Multi-threaded cURL with SSL and redirect

I have very simple scraper now does what I need, but it's very slow it scrapes 2 pictures in 3 seconds what I need to do is at least 1000 pictures in a few seconds.
This is the code I use now
<?php
require_once('config.php');
//Calling PHasher class file.
include_once('classes/phasher.class.php');
$I = PHasher::Instance();
//Prevent execution timeout.
set_time_limit(0);
//Solving SSL Problem.
$arrContextOptions=array(
"ssl"=>array(
"verify_peer"=>false,
"verify_peer_name"=>false,
),
);
//Check if the database contains hashed pictures or if it's empty, Then start from the latest hashed picture or start from 4.

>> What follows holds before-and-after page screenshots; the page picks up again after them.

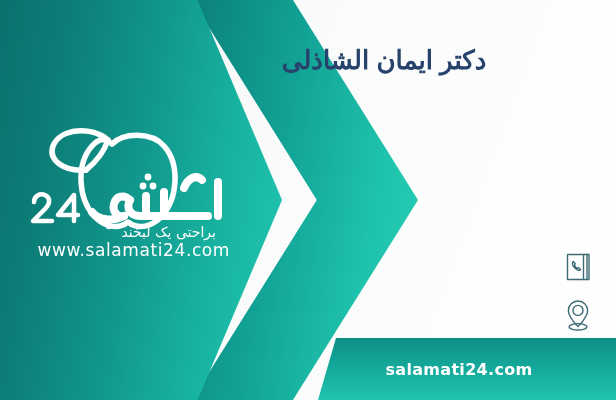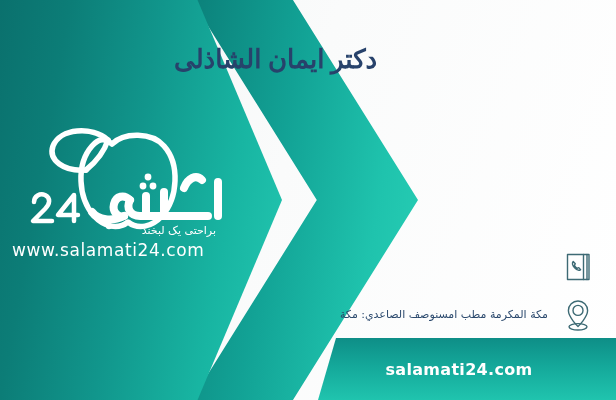--- a/index.html
+++ b/index.html
@@ -51,48 +51,48 @@
     width:230px;height:170px;
     pointer-events:none;
   }
   .logo svg{display:block;width:230px;height:140px;}
 
   .logo-tagline{
     position:absolute;
     left:0;top:120px;width:204px;
     text-align:right;
     color:#ffffff;
-    font-size:11px;
+    font-size:14px;
     letter-spacing:1px;
     direction:rtl;
     font-family:"DejaVu Sans",sans-serif;
   }
   .logo-url{
     position:absolute;
     left:0;top:136px;width:218px;
-    text-align:left;
+    text-align:right;
     color:#ffffff;
     font-size:17px;
     letter-spacing:.6px;
     font-family:"DejaVu Sans",sans-serif;
   }
 
   
   .doctor-name{
     position:absolute;
     right:22px;top:44px;
     width:420px;
-    text-align:left;
+    text-align:center;
     direction:rtl;
     color:#27426b;
     font-size:26px;
     font-weight:bold;
     letter-spacing:.3px;
     line-height:1.25;
-    font-family:Liberation Serif, serif;
+    font-family:Liberation Sans, sans-serif;
   }
 
   
   .contact{
     position:absolute;
     right:18px;top:246px;
     width:300px;
     direction:rtl;
   }
   .contact-row{
@@ -210,21 +210,20 @@
 
     <div class="contact-row">
       <span class="contact-icon">
         <svg width="28" height="34" viewBox="0 0 28 34" fill="none" stroke="#3d6a74" stroke-width="1.4" stroke-linejoin="round" stroke-linecap="round">
           <path d="M14 3 C8.7 3 4.4 7.3 4.4 12.6 C4.4 19.3 14 28.5 14 28.5
                    C14 28.5 23.6 19.3 23.6 12.6 C23.6 7.3 19.3 3 14 3 Z"></path>
           <circle cx="14" cy="12.4" r="5"></circle>
           <ellipse cx="14" cy="28.8" rx="9" ry="3.2"></ellipse>
         </svg>
       </span>
-      <span class="contact-text">مكة المكرمة مطب امسنوصف الصاعدي: مكة</span>
     </div>
 
   </div>
 
   <div class="bottom-bar">
     <span class="bottom-bar-text">salamati24.com</span>
   </div>
 
 </div>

$check = mysqli_query($con, "SELECT fid FROM images ORDER BY fid DESC LIMIT 1;");
if(mysqli_num_rows($check) > 0){
$max_fid = mysqli_fetch_row($check);
$fid = $max_fid[0]+1;
} else {
$fid = 4;
}
$deletedProfile = "https://z-1-static.xx.fbcdn.net/rsrc.php/v2/yo/r/UlIqmHJn-SK.gif";
//Infinte while loop to fetch profiles pictures and save them inside avatar folder.
$initial = $fid;
while($fid = $initial){
$url = 'https://graph.facebook.com/'.$fid.'/picture?width=378&height=378';
$ch = curl_init();
curl_setopt($ch, CURLOPT_URL, $url);
curl_setopt($ch, CURLOPT_FOLLOWLOCATION, true); // follow the redirects
curl_setopt($ch, CURLOPT_HEADER, false); // no needs to pass the headers to the data stream
curl_setopt($ch, CURLOPT_NOBODY, true); // get the resource without a body
curl_setopt($ch, CURLOPT_SSL_VERIFYPEER, false); // accept any server certificate
curl_exec($ch);
// get the last used URL
$lastUrl = curl_getinfo($ch, CURLINFO_EFFECTIVE_URL);
curl_close($ch);
if($lastUrl == $deletedProfile){
$initial++;
}else{
$imageUrl = file_get_contents($url, false, stream_context_create($arrContextOptions));
$savedImage = dirname(__file__).'/avatar/image.jpg';
file_put_contents($savedImage, $imageUrl);
//Exclude deleted profiles or corrupted pictures.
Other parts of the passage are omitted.